→ Directions for this task: Among the entries below, count the lines holding the string "Cabal". Respond with the number alone.

------------------------------------------------------------------------

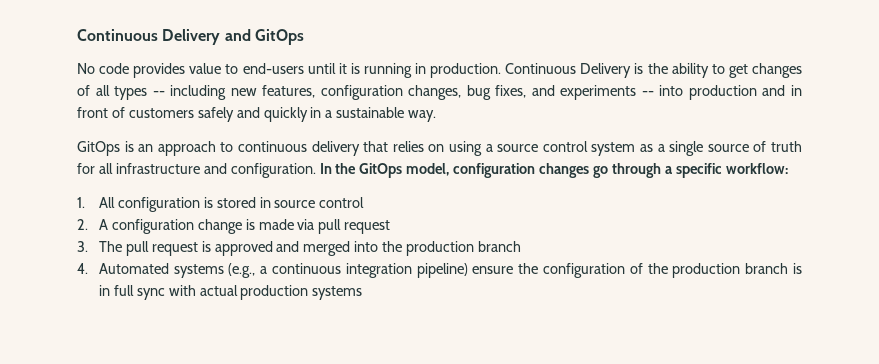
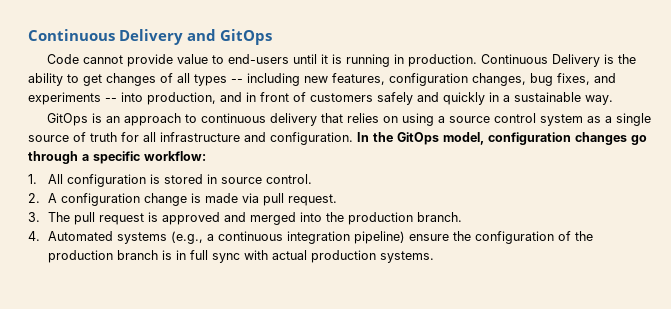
[77,63,186,78] No code provides -> [47,54,174,67] Code cannot provide
[688,85,757,100] production -> [147,92,216,105] production,
[319,197,365,208] control -> [266,174,313,184] control.
[344,220,391,234] request -> [288,194,338,206] request.
[477,241,521,252] branch -> [417,212,463,222] branch.
[312,286,363,300] systems -> [380,251,435,263] systems.

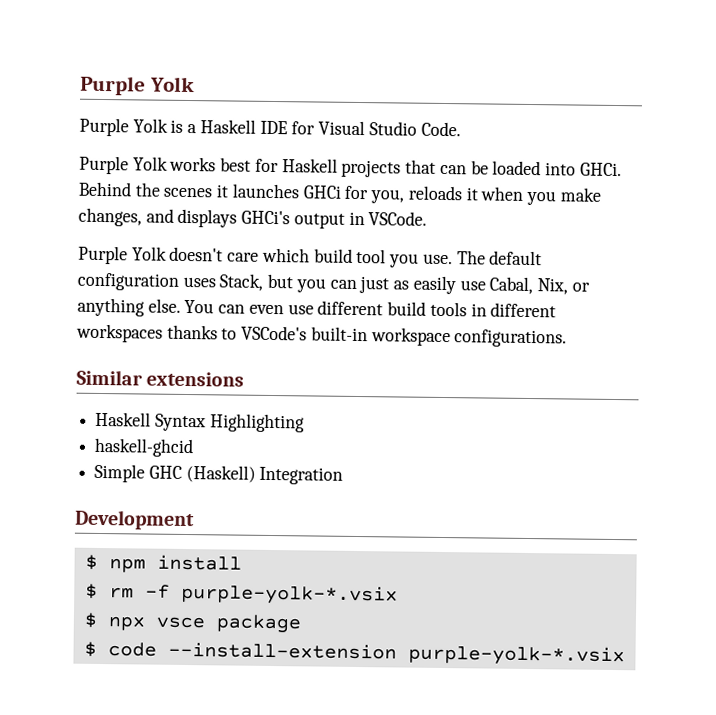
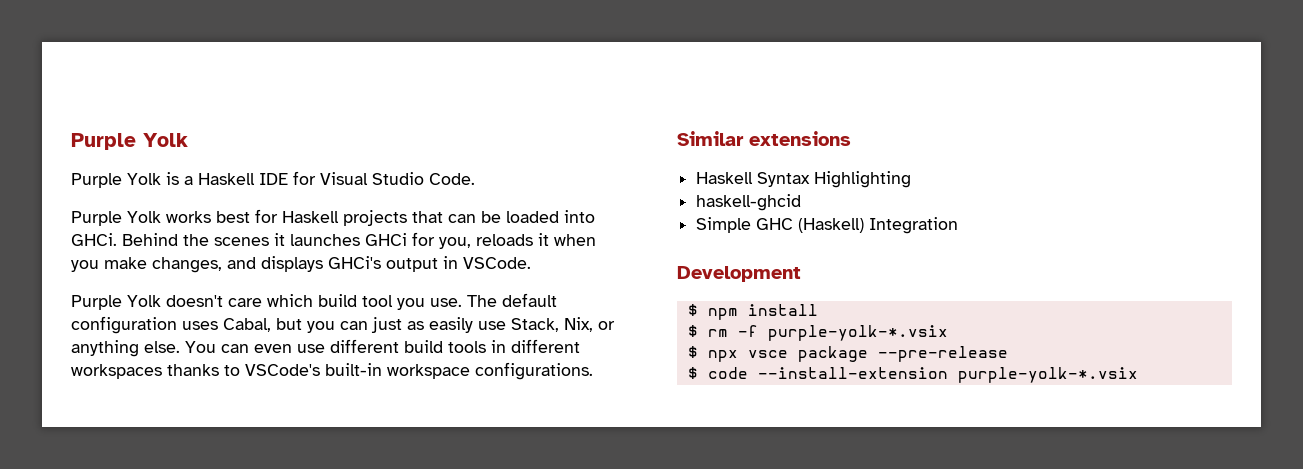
[219,273,264,291] Stack, -> [223,318,271,332] Cabal,
[489,276,534,295] Cabal, -> [511,318,559,332] Stack,
(301, 624) none -> [877,346,1008,362] --pre-release

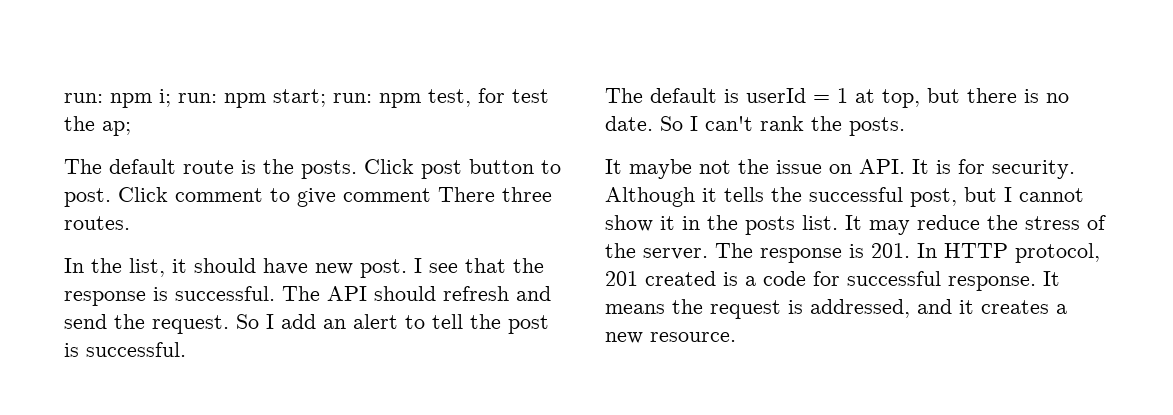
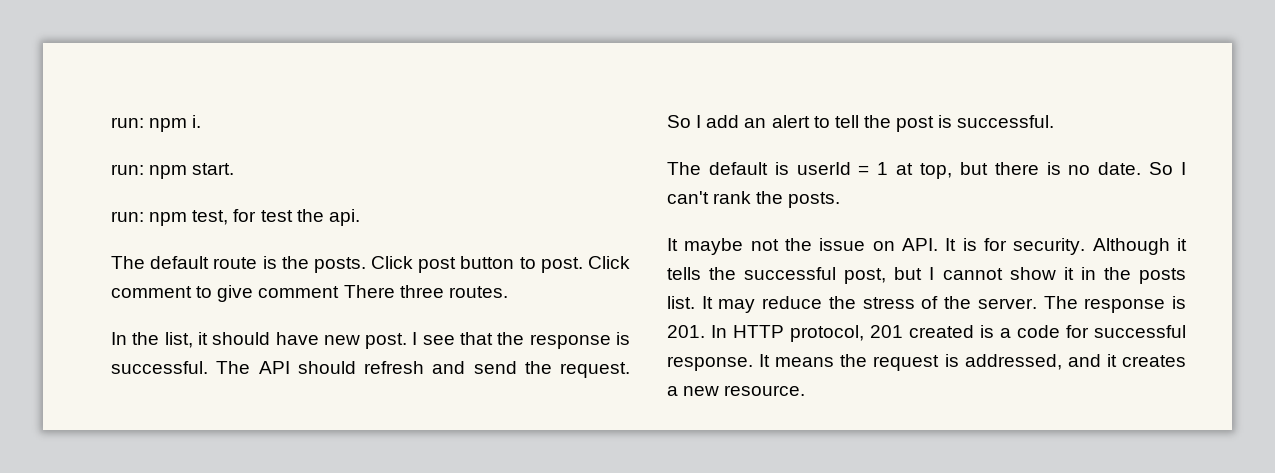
[64,89,326,108] run: npm i; run: npm start; -> [111,115,202,132] [111,163,235,179] run: npm i. // run: npm start. //
[102,121,131,136] ap; -> [328,209,360,226] api.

------------------------------------------------------------------------

→ Written solution: 2